» **SUPPLIED DATA**
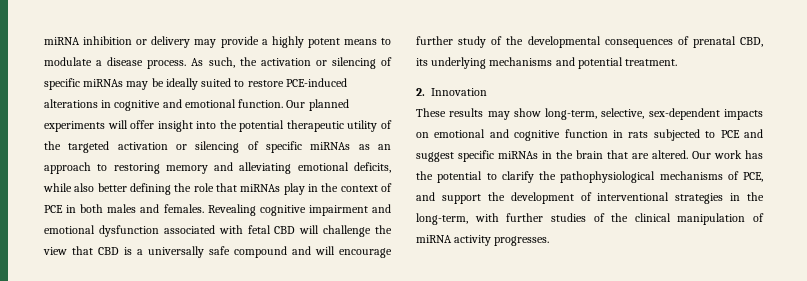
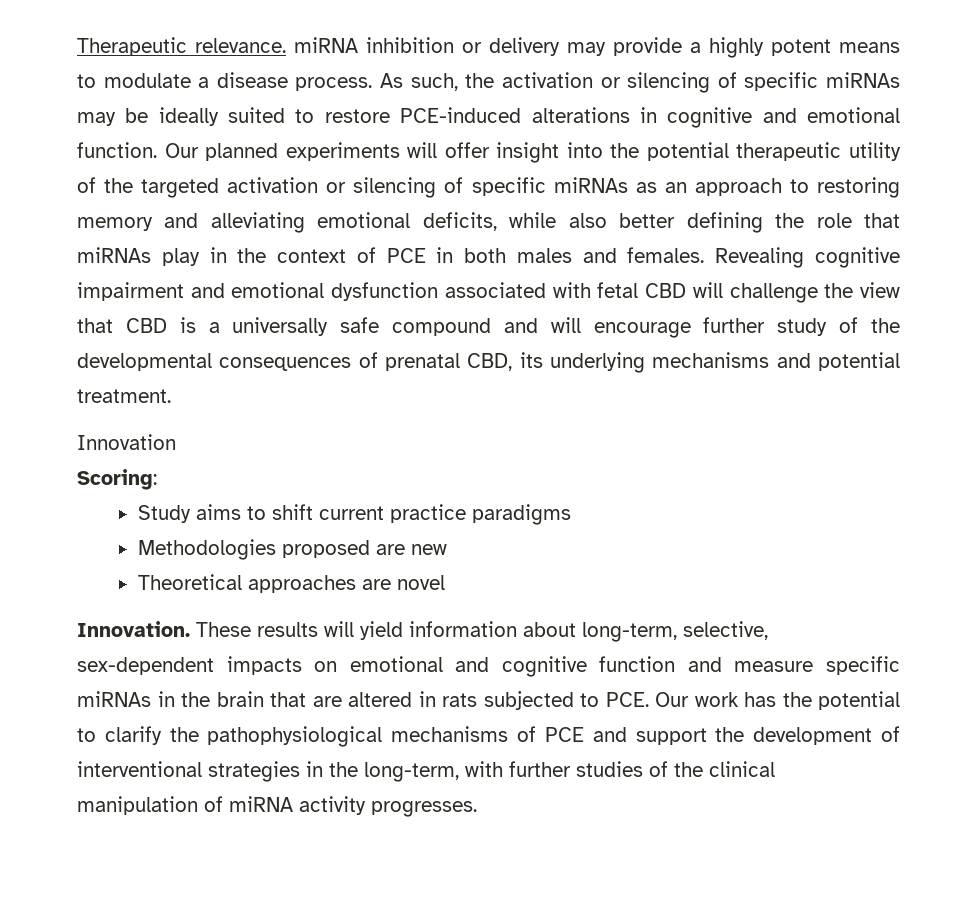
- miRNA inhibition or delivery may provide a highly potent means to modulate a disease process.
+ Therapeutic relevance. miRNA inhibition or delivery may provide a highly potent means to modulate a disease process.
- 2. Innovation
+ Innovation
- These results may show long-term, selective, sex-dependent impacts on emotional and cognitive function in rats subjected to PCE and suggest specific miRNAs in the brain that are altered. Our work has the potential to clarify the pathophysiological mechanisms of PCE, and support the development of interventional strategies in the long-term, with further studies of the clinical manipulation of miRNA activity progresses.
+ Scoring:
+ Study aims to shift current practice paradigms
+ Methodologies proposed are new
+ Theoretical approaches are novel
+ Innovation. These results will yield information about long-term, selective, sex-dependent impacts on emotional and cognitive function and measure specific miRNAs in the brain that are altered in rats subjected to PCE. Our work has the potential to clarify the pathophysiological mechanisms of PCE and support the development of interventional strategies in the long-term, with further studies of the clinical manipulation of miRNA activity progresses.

--

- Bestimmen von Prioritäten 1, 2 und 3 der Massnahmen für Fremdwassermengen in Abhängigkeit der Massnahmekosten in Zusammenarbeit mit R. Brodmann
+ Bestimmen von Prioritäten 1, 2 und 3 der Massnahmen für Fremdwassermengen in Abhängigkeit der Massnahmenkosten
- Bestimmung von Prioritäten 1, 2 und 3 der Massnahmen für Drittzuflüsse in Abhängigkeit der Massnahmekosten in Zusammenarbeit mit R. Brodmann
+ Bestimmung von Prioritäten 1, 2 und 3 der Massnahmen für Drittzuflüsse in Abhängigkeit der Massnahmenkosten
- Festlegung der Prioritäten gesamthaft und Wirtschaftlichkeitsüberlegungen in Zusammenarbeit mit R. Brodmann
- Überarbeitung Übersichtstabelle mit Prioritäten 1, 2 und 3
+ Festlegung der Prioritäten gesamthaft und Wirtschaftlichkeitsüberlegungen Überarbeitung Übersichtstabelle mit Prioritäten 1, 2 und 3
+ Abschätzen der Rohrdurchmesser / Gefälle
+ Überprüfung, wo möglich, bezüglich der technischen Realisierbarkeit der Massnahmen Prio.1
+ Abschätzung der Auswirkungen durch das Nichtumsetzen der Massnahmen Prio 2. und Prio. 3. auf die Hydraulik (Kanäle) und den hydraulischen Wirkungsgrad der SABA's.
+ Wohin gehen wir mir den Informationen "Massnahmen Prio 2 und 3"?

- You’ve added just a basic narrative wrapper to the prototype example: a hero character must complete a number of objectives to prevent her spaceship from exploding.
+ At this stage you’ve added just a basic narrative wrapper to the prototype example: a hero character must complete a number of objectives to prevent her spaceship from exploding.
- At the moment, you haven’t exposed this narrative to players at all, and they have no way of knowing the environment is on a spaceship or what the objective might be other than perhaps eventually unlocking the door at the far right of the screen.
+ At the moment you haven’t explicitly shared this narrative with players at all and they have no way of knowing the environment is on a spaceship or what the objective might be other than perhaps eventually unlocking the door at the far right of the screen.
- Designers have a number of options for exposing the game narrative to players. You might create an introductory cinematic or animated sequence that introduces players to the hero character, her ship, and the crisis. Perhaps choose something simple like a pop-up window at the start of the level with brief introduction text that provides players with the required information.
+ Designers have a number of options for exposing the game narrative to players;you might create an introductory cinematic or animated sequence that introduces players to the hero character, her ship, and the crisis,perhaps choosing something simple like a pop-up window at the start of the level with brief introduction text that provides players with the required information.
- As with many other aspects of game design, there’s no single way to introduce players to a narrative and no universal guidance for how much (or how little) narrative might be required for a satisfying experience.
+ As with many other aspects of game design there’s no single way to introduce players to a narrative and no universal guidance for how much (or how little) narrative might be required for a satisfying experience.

...

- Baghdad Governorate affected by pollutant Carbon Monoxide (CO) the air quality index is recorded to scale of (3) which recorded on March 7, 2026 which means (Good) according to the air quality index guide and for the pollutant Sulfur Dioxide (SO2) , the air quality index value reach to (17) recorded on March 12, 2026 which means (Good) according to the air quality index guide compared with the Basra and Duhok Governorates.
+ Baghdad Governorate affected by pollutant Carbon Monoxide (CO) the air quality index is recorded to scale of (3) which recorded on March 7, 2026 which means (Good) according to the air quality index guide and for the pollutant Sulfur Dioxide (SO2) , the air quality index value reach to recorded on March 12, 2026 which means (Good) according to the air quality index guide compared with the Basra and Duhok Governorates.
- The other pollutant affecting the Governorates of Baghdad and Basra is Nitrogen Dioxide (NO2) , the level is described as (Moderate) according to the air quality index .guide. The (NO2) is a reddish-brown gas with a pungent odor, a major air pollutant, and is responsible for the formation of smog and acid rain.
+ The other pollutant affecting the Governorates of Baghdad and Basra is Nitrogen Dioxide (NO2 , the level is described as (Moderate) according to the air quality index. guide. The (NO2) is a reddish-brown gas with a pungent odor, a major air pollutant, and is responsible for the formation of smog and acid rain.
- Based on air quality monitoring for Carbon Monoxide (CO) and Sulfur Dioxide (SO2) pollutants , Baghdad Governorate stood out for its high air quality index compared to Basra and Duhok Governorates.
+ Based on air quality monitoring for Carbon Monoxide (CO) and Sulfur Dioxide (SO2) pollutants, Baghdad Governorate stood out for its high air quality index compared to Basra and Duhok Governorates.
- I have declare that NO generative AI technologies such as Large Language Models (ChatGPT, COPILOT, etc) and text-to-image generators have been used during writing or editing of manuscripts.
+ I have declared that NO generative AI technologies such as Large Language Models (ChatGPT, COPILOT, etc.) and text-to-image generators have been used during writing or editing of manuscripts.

» **AIM OF THE TASK**
Among the lines above, repeat exactly those from the line with "Rohrdurchmesser / Gefälle" to the line with "- At the moment, you", counting both ends.

» **EXERCISE SOLUTION**
+ Abschätzen der Rohrdurchmesser / Gefälle
+ Überprüfung, wo möglich, bezüglich der technischen Realisierbarkeit der Massnahmen Prio.1
+ Abschätzung der Auswirkungen durch das Nichtumsetzen der Massnahmen Prio 2. und Prio. 3. auf die Hydraulik (Kanäle) und den hydraulischen Wirkungsgrad der SABA's.
+ Wohin gehen wir mir den Informationen "Massnahmen Prio 2 und 3"?

- You’ve added just a basic narrative wrapper to the prototype example: a hero character must complete a number of objectives to prevent her spaceship from exploding.
+ At this stage you’ve added just a basic narrative wrapper to the prototype example: a hero character must complete a number of objectives to prevent her spaceship from exploding.
- At the moment, you haven’t exposed this narrative to players at all, and they have no way of knowing the environment is on a spaceship or what the objective might be other than perhaps eventually unlocking the door at the far right of the screen.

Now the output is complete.